■ **About this exercise**
Pictures are to be excluded. Please print only the lines from the one containing "align-items: center ->" through the end of the data, exactly as they appear.

(Front-end code edit data)
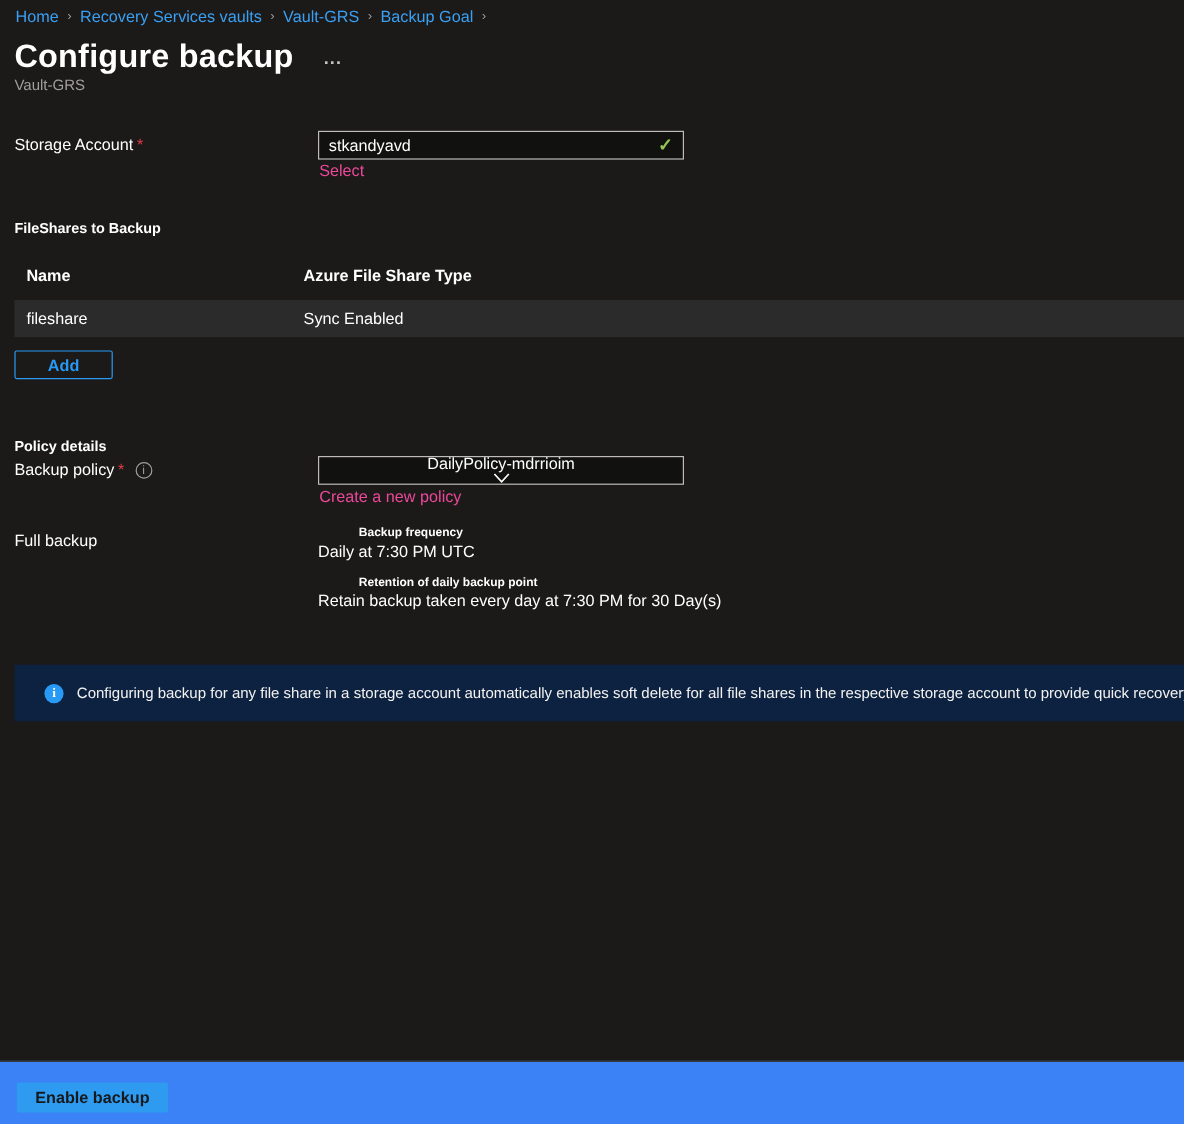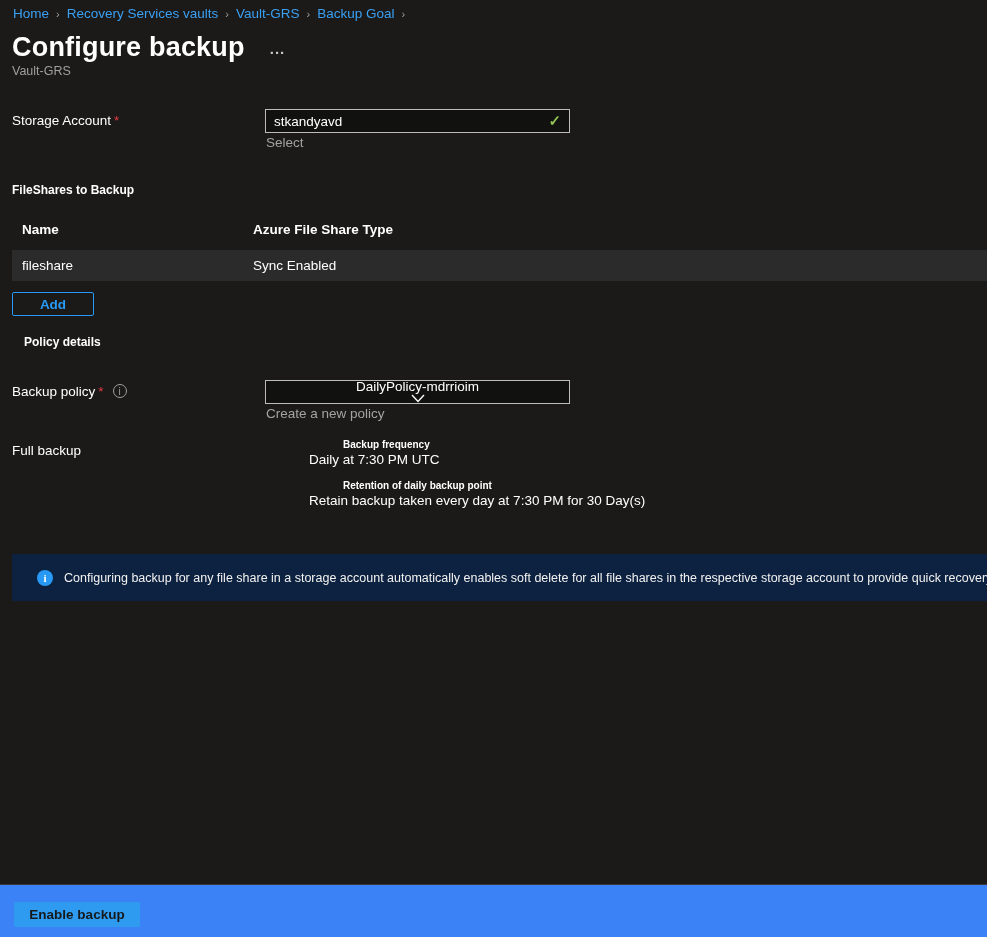"Select" .link { color: #a3a3a3 -> #ec4899 }
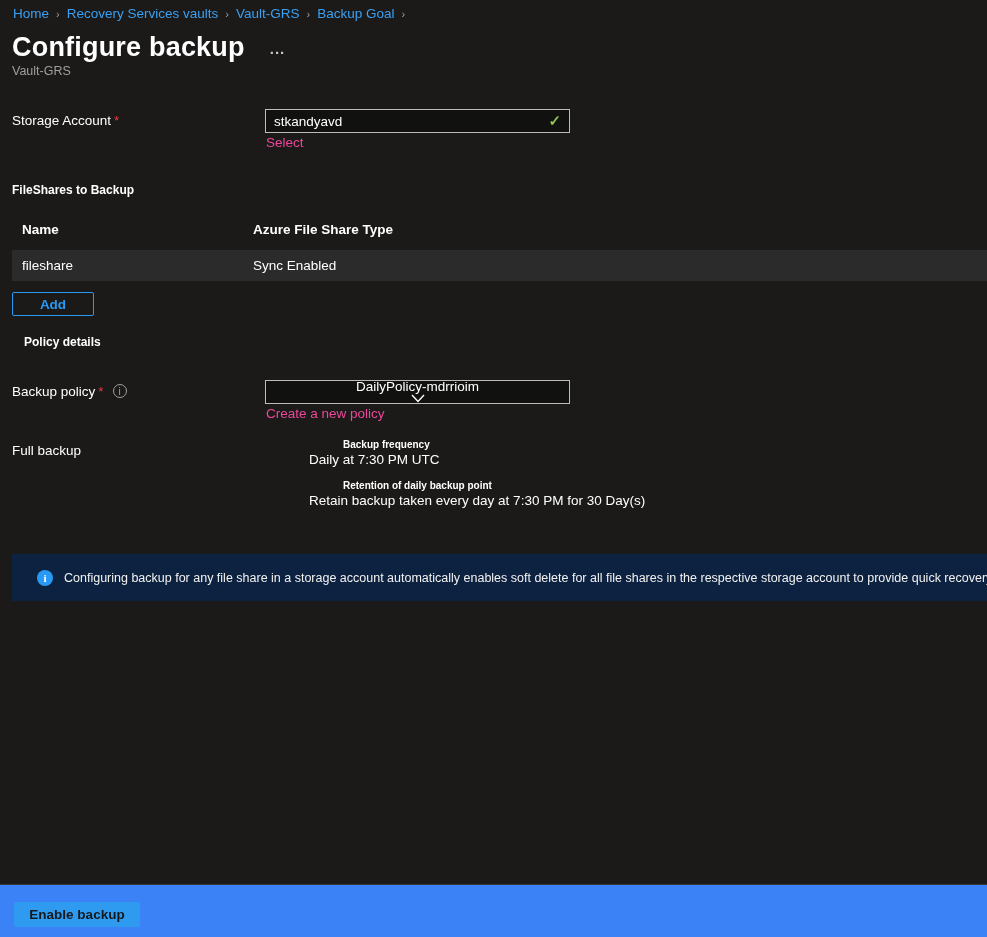"Policy details" h2.section-heading { margin-left: 12px -> none; top: 335px -> 365px }
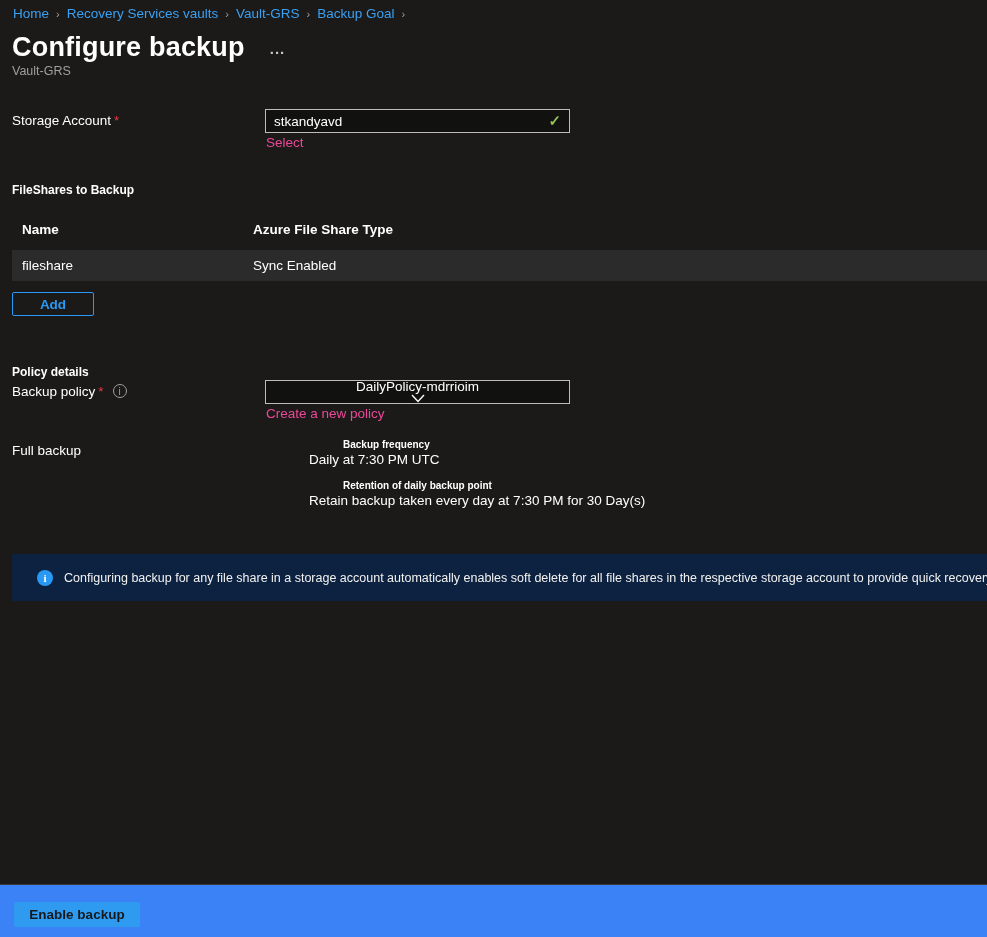"Full backup" div.form-row { gap: 44px -> none }
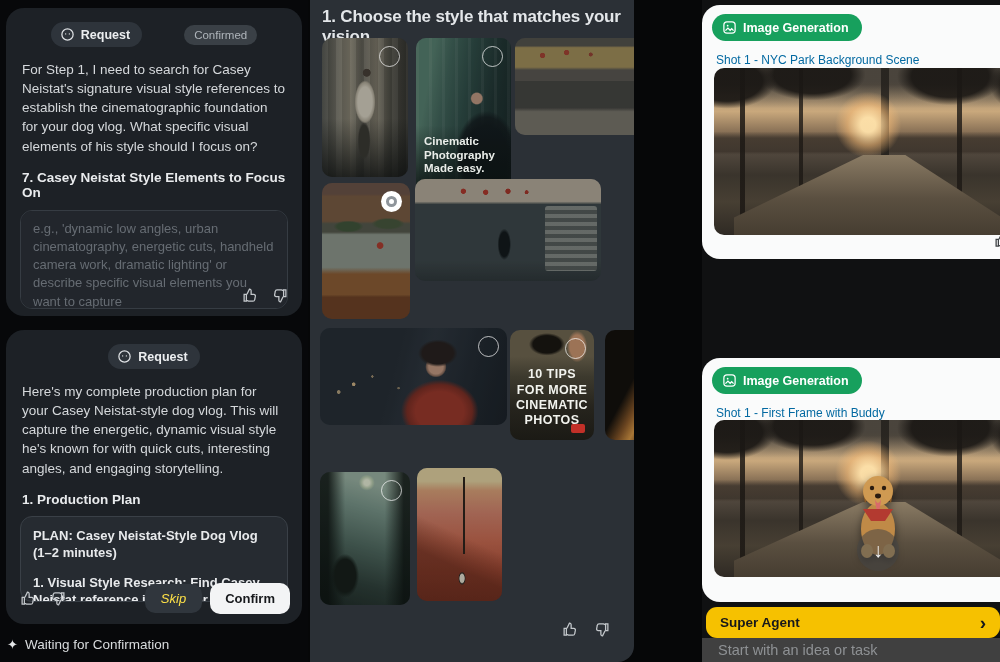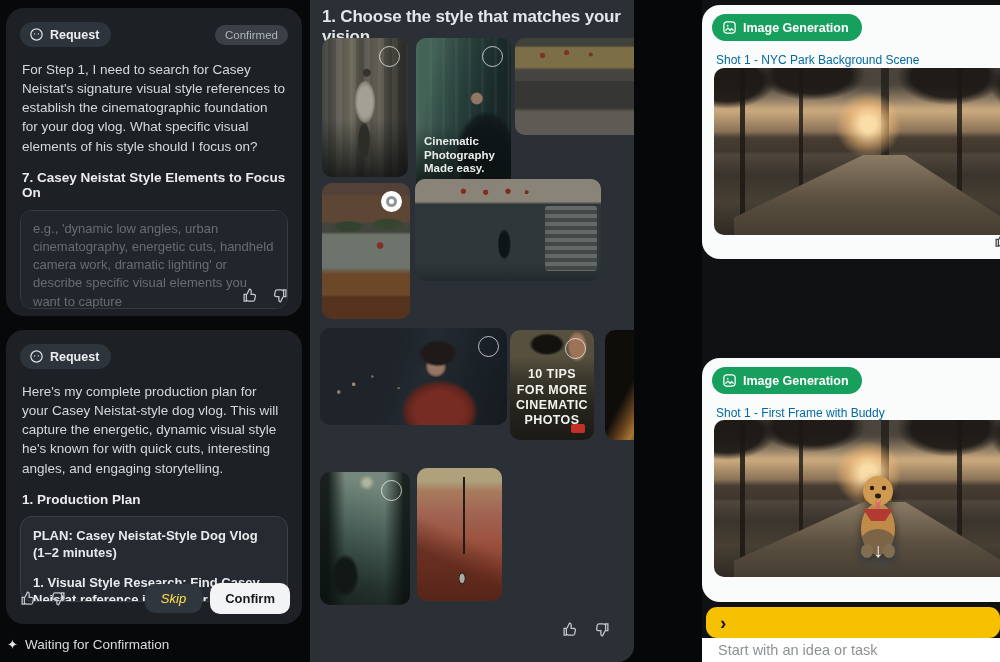"Request" .card-head { justify-content: space-between -> center }
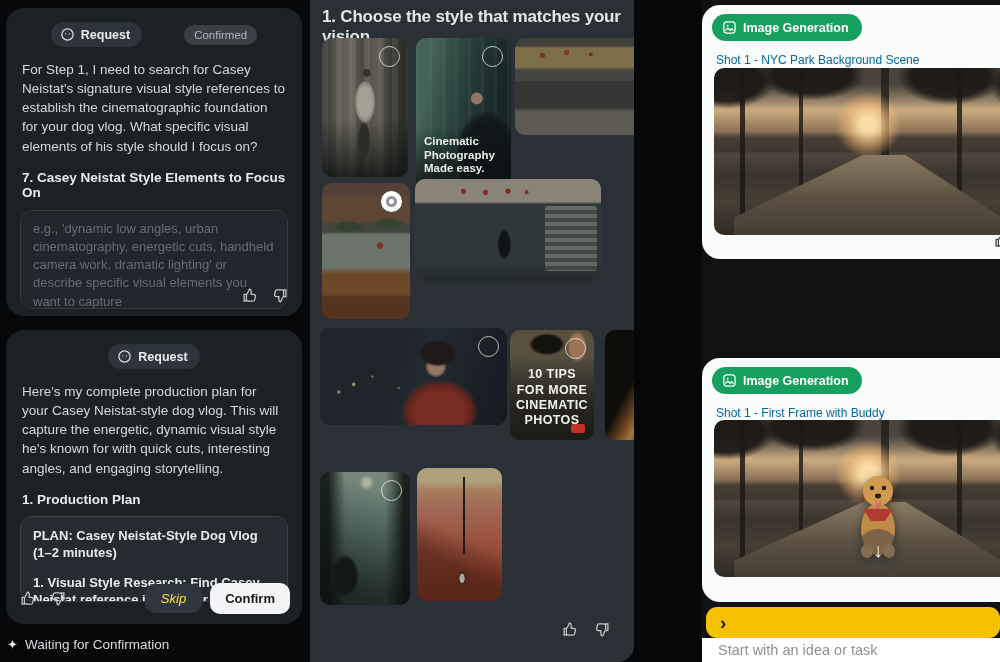"Super Agent" span.label { html: none -> <span>Super Agent</span> }
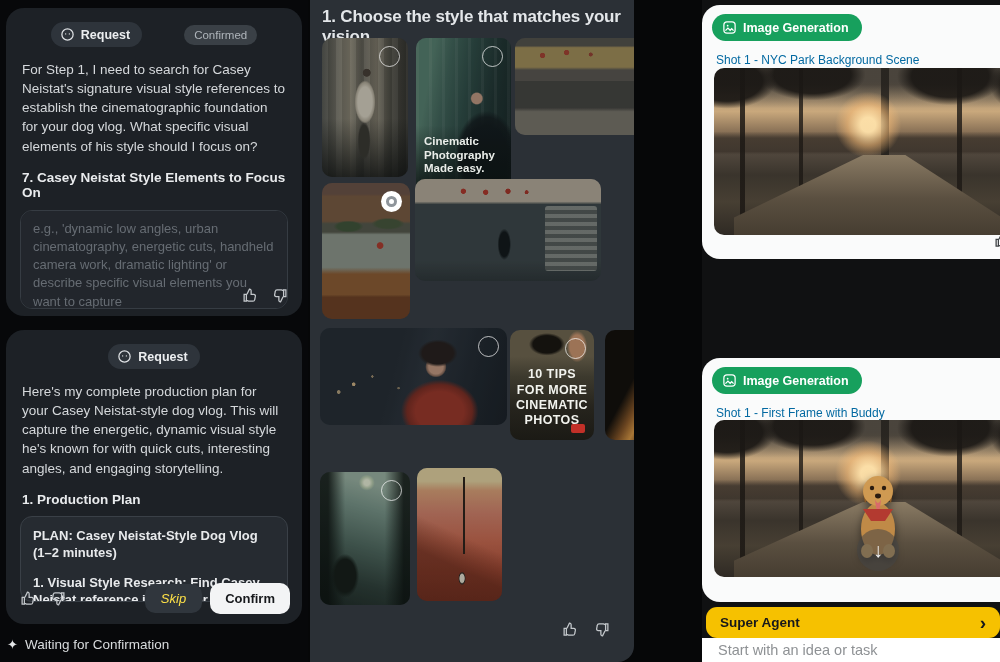"Start with an idea or" .prompt-area { background: #ffffff -> #404040 }
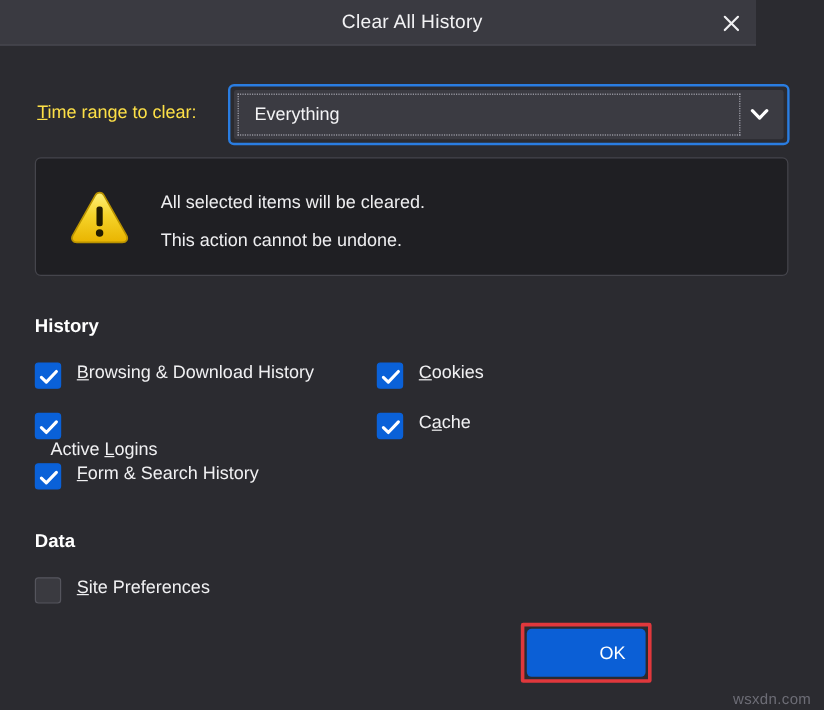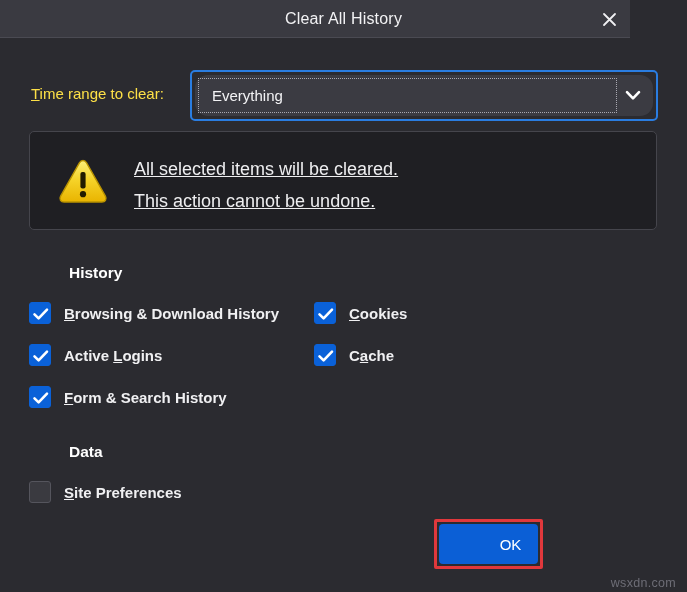"Everything" .dropdown { border-radius: 13px -> 2px }
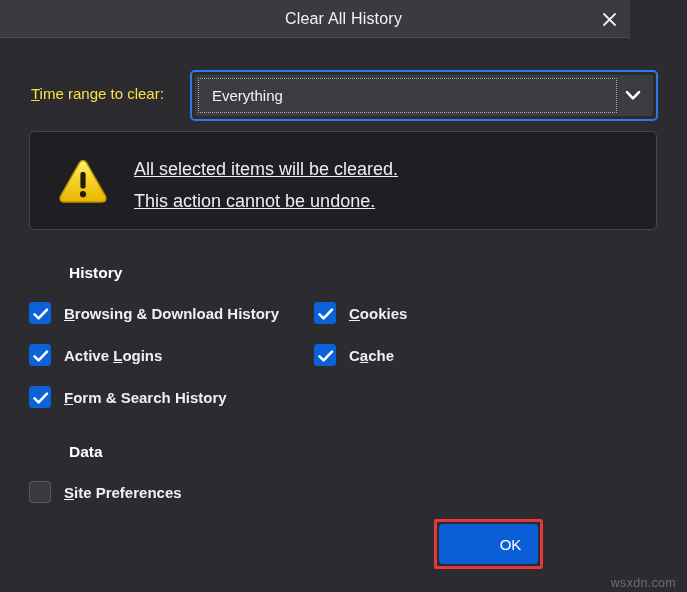"All selected items will be" .warning-line { font-size: 18px -> 15px; text-decoration: underline -> none }
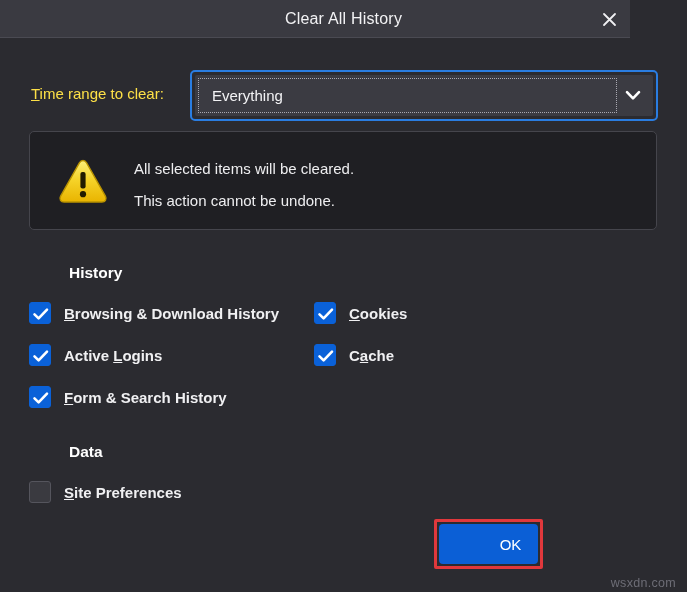"History" .section-title { margin-left: 40px -> none }
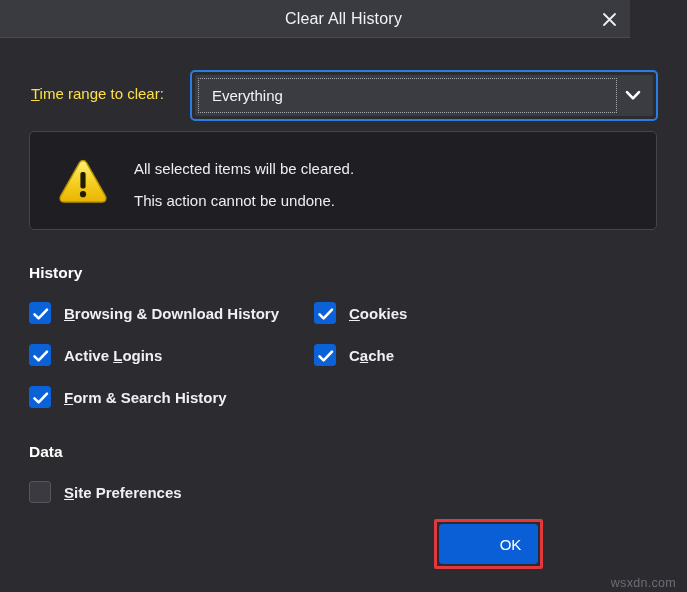"Browsing & Download History" .cb-row { align-items: center -> none; font-weight: bold -> none }
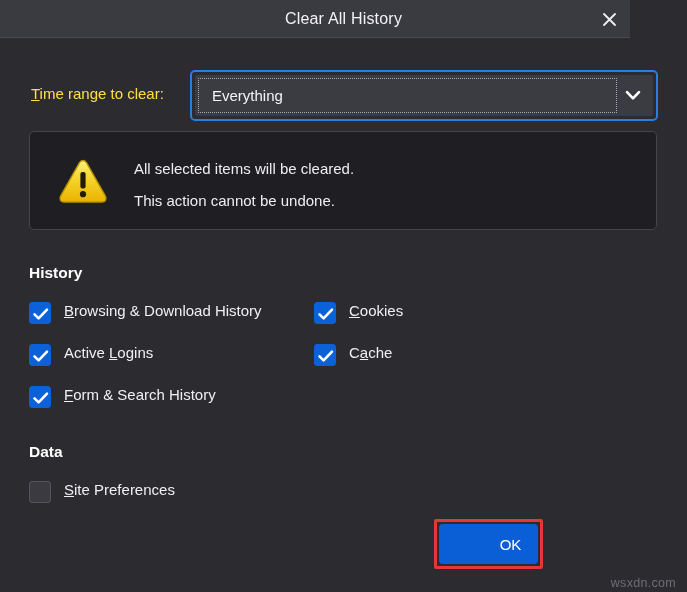"Active Logins" div.cb-row { flex-direction: none -> column }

■ **Completed exercise**
"Browsing & Download History" .cb-row { align-items: center -> none; font-weight: bold -> none }
"Active Logins" div.cb-row { flex-direction: none -> column }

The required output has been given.